### WHAT IS BEING ASKED
When you reach the line in the listing below that contains "background: #0c4a6e ->", begin returning lines exactly as written, and stop after the line that contains "none -> <tr>". Return no other lines.

### DATA FOR THE TASK
------------------------------------------------------------

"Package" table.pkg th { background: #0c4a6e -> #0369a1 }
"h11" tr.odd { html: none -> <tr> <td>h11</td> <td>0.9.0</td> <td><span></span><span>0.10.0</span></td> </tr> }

------------------------------------------------------------

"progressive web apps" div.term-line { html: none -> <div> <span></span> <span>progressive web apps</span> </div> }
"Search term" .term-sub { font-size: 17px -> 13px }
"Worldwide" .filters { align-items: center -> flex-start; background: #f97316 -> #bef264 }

------------------------------------------------------------

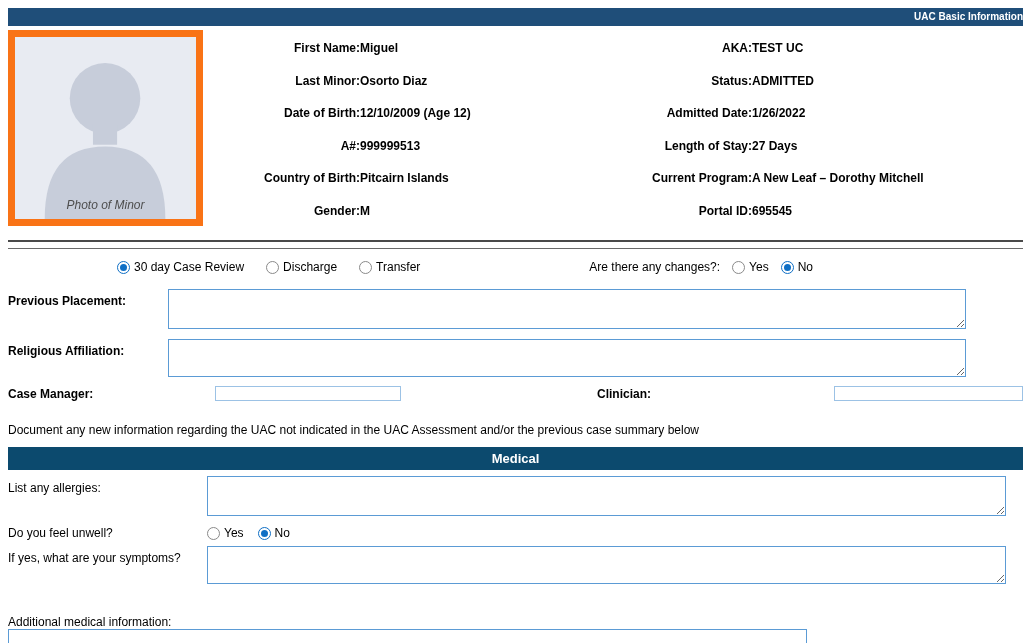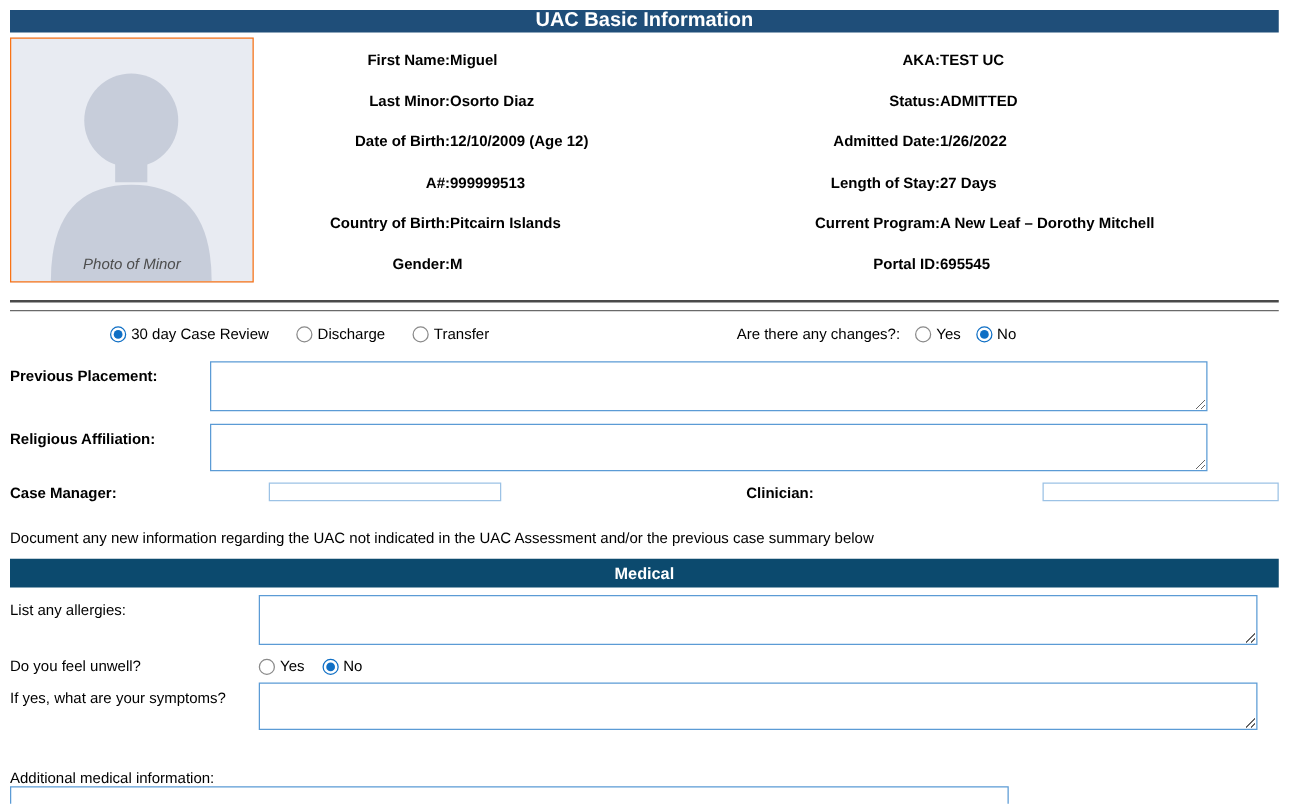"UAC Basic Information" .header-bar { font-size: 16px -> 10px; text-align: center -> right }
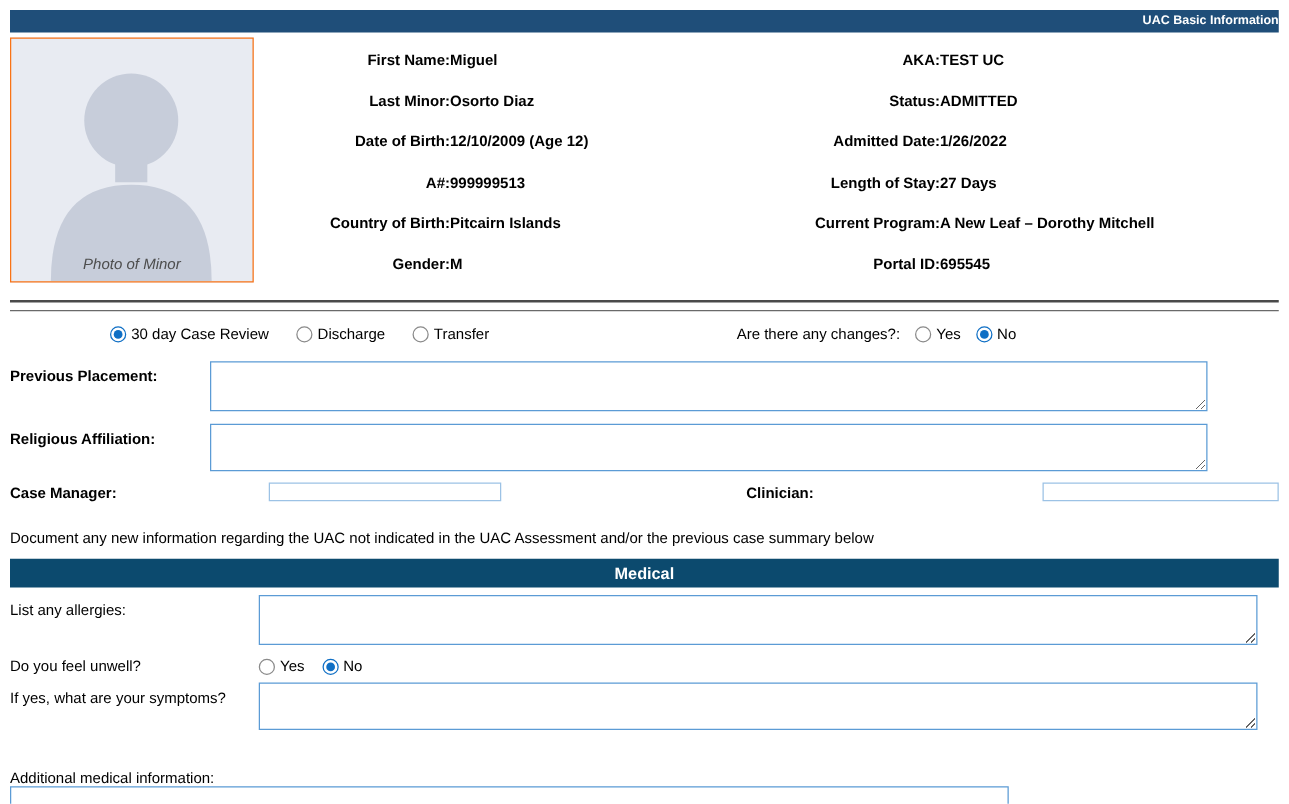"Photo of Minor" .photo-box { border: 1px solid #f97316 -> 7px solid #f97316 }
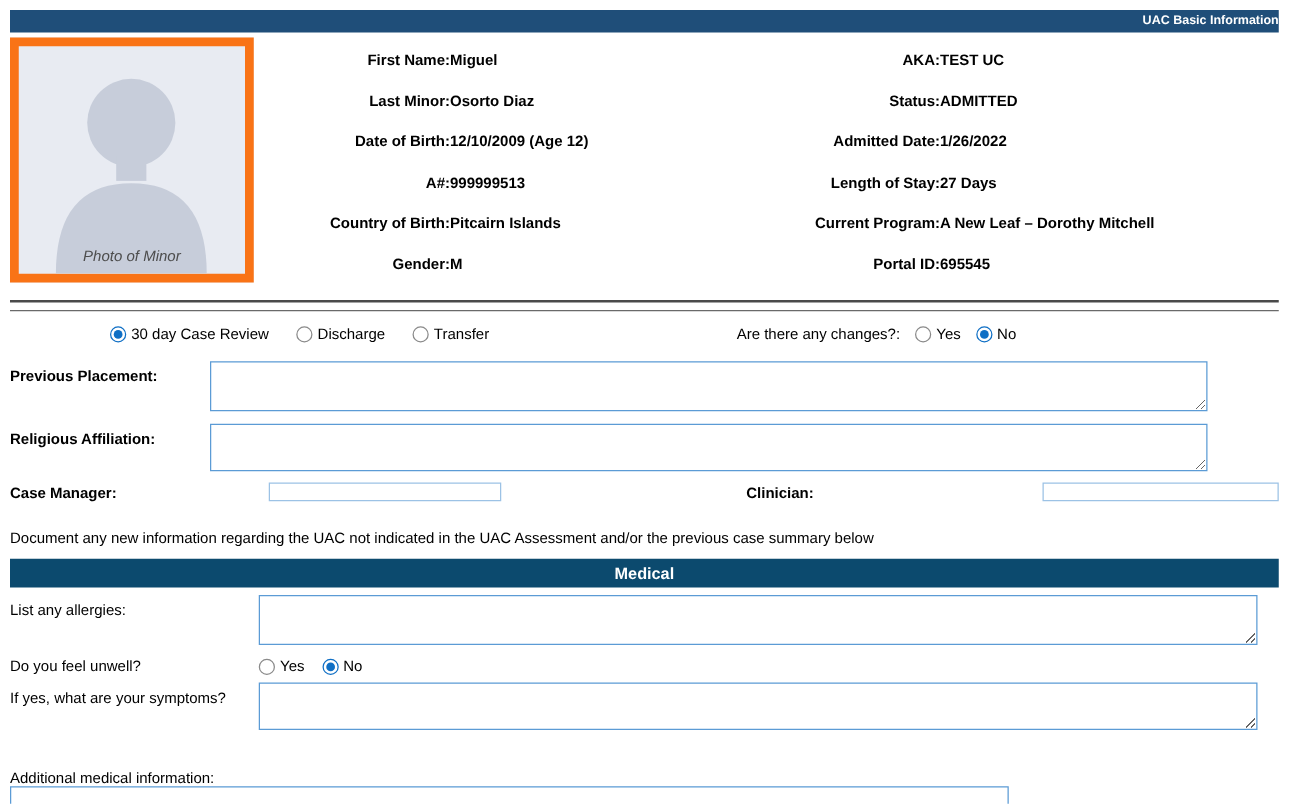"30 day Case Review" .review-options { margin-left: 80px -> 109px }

------------------------------------------------------------

### TASK SOLUTION
"Package" table.pkg th { background: #0c4a6e -> #0369a1 }
"h11" tr.odd { html: none -> <tr> <td>h11</td> <td>0.9.0</td> <td><span></span><span>0.10.0</span></td> </tr> }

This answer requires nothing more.